I've read enough to know you don't show up at a tattoo parlor and pick "flash" off the wall. I wanted something meaningful and significant, like what I gave my hero in Silver Lake. Jason Lansing had the Japanese symbols for an inspirational statement inked onto the outside of his shoulder right before he took the plunge and opened his own Karate studio.
I decided for sure I would somehow want to incorporate the men in my family: my husband and two sons, the most important people in my life. But the design I had in mind still felt incomplete, and I was lacking the motivation to actually begin the process with the artist I planned to use.
Then I got the "call" last winter, a year ago on a cold morning of December 2011. Silver Lake, the novel I'd worked on for 4 years, had earned a publishing contract. It was one of the most memorable moments of my life.
Silver Lake was released in August of 2012, and from the moment I saw it available on Amazon a few days early, I didn't sleep for almost a week. The excitement of the arrival of a day I had been anxiously awaiting, combined with the stress of knowing many of my family and friends were finally reading my words, fueled an insomnia that lingered until those first few reviews came in.

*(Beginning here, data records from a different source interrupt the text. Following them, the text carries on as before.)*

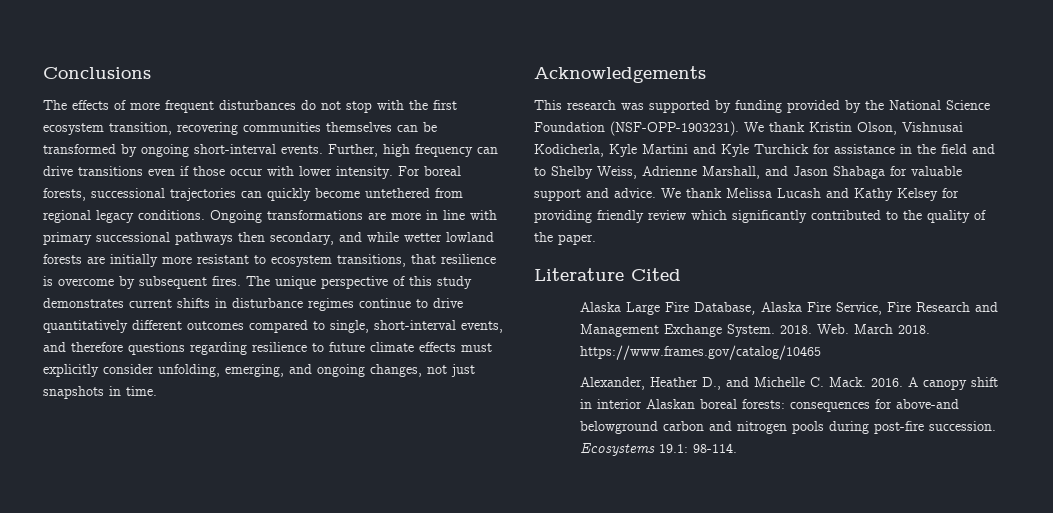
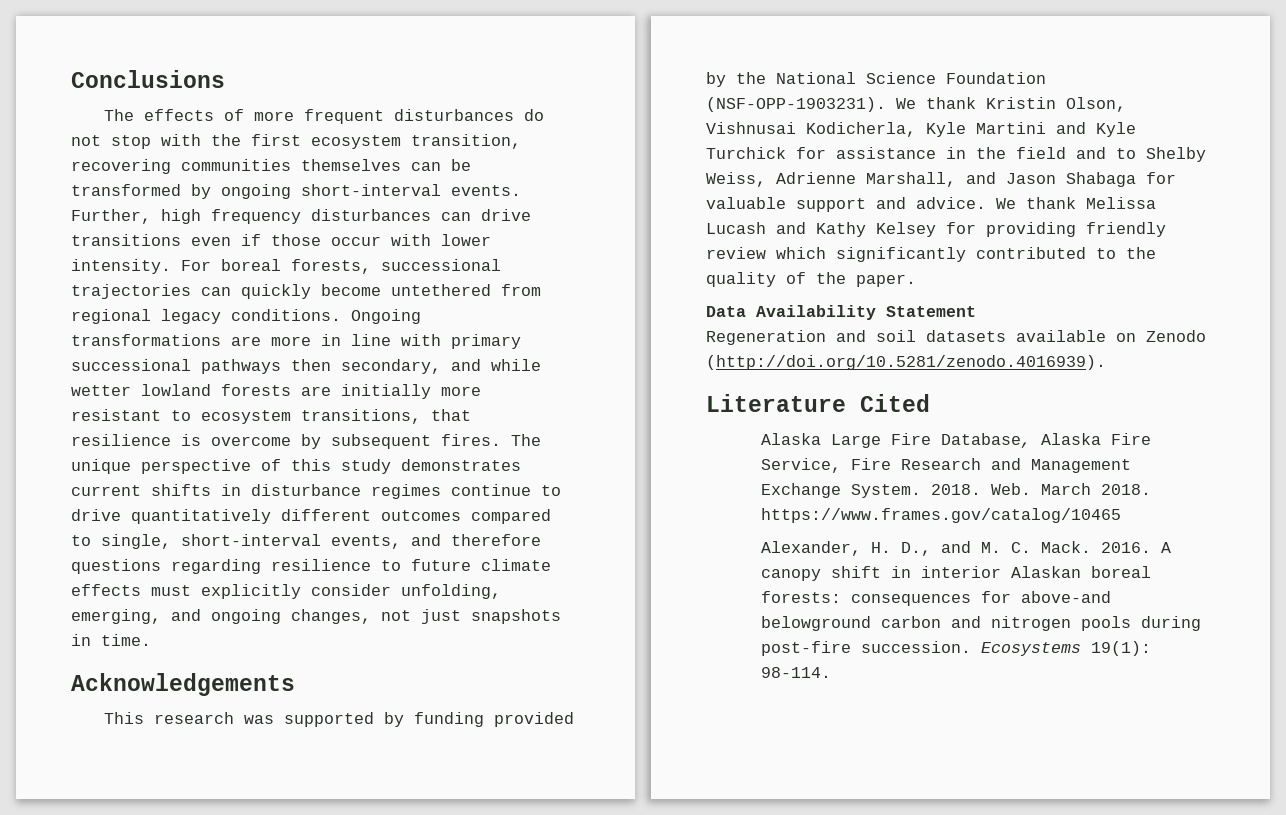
- Further, high frequency can drive transitions even if those occur with lower intensity.
+ Further, high frequency disturbances can drive transitions even if those occur with lower intensity.
+ Data Availability Statement
+ Regeneration and soil datasets available on Zenodo (http://doi.org/10.5281/zenodo.4016939).
- Alexander, Heather D., and Michelle C. Mack.
+ Alexander, H. D., and M. C. Mack.
- Ecosystems 19.1: 98-114.
+ Ecosystems 19(1): 98-114.

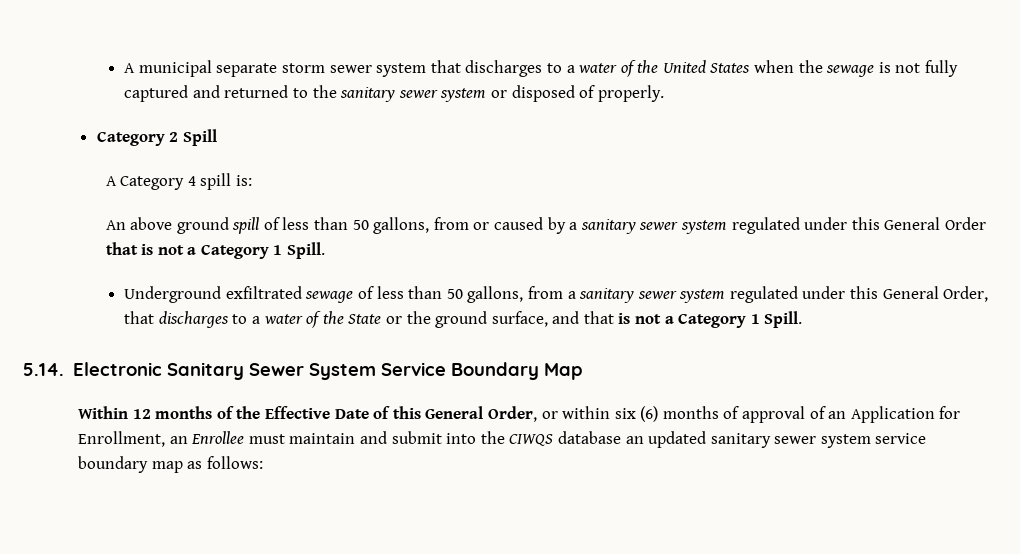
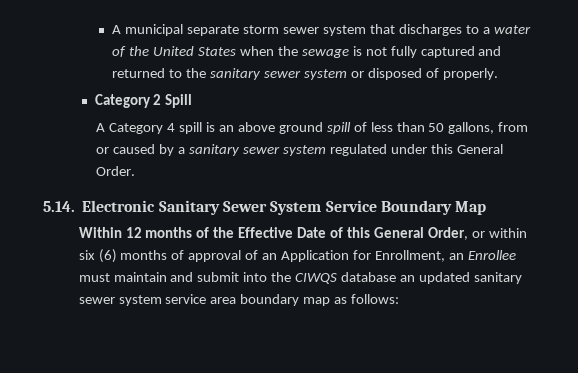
- A Category 4 spill is:
- An above ground spill of less than 50 gallons, from or caused by a sanitary sewer system regulated under this General Order that is not a Category 1 Spill.
- Underground exfiltrated sewage of less than 50 gallons, from a sanitary sewer system regulated under this General Order, that discharges to a water of the State or the ground surface, and that is not a Category 1 Spill.
+ A Category 4 spill is an above ground spill of less than 50 gallons, from or caused by a sanitary sewer system regulated under this General Order.
- Within 12 months of the Effective Date of this General Order, or within six (6) months of approval of an Application for Enrollment, an Enrollee must maintain and submit into the CIWQS database an updated sanitary sewer system service boundary map as follows:
+ Within 12 months of the Effective Date of this General Order, or within six (6) months of approval of an Application for Enrollment, an Enrollee must maintain and submit into the CIWQS database an updated sanitary sewer system service area boundary map as follows:

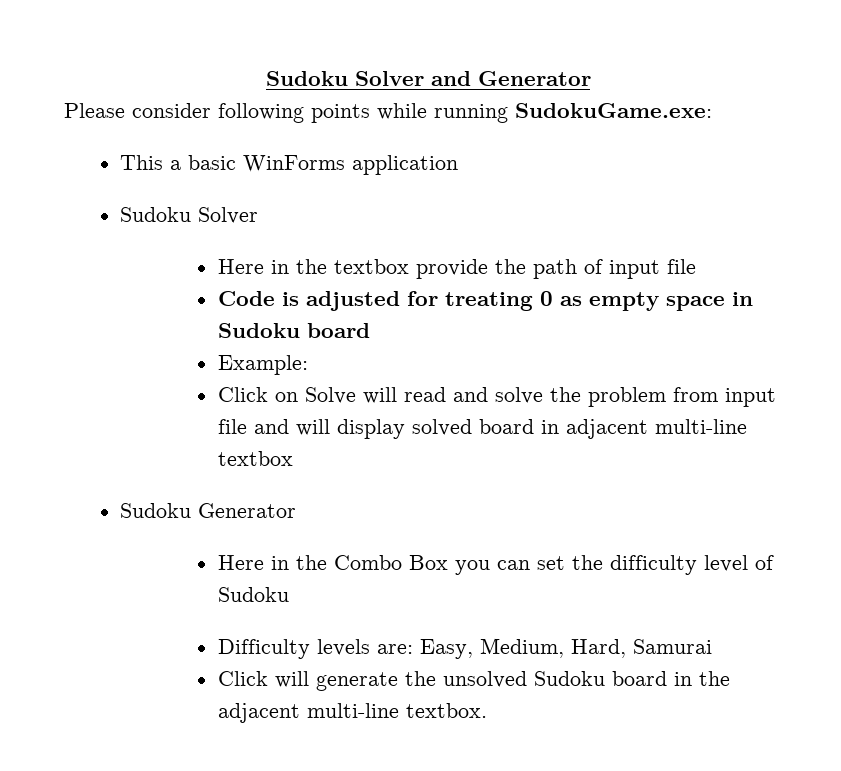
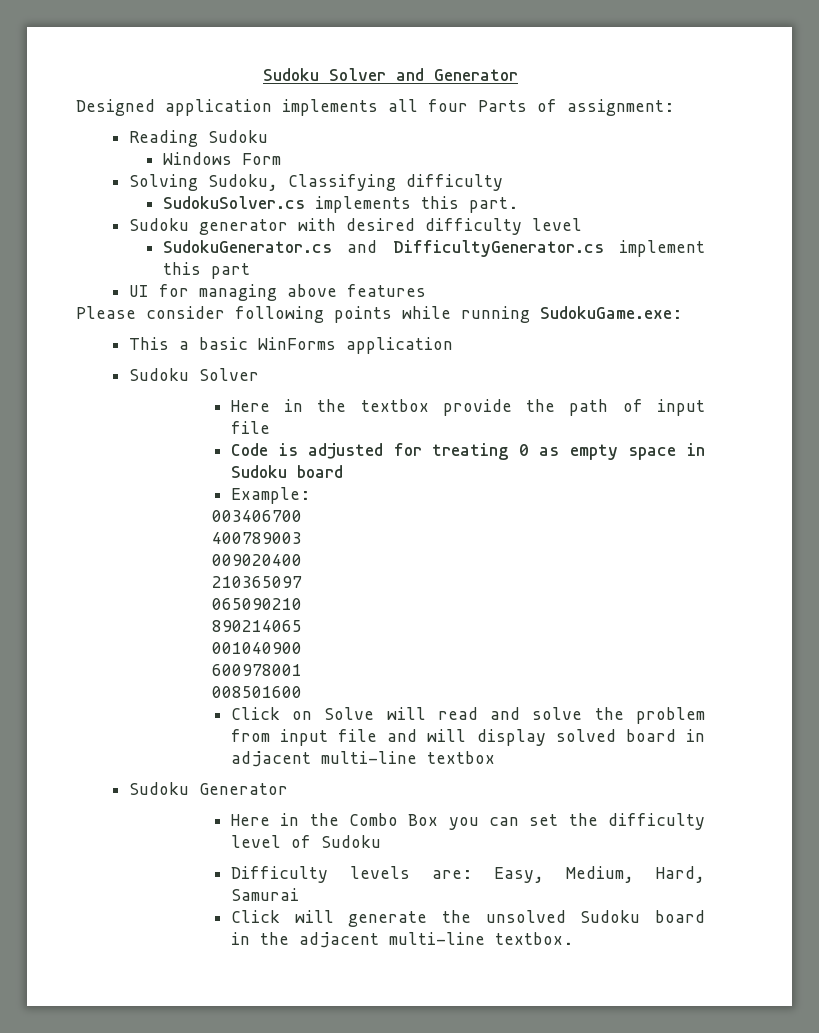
+ Designed application implements all four Parts of assignment:
+ Reading Sudoku
+ Windows Form
+ Solving Sudoku, Classifying difficulty
+ SudokuSolver.cs implements this part.
+ Sudoku generator with desired difficulty level
+ SudokuGenerator.cs and DifficultyGenerator.cs implement this part
+ UI for managing above features
+ 003406700
+ 400789003
+ 009020400
+ 210365097
+ 065090210
+ 890214065
+ 001040900
+ 600978001
+ 008501600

Somehow, I wanted to include this huge accomplishment in a subtle way into my tattoo design. Suddenly I knew exactly what it would look like, and I wanted to get it before 2012 - the year I was published - was history. I quickly made a rudimentary mock-up of what I had in mind and made an appointment with the artist.
Surprisingly, it didn't hurt very much. I did almost faint before we got started, but that's the kind of thing I do around needles. The end result is a design incorporating the first initials of my guys with the moon from Silver Lake's cover. I truly love it, and it serves as a reminder that you have to work for what you want in life, be patient, stay strong, and nurture the gifts you've been given.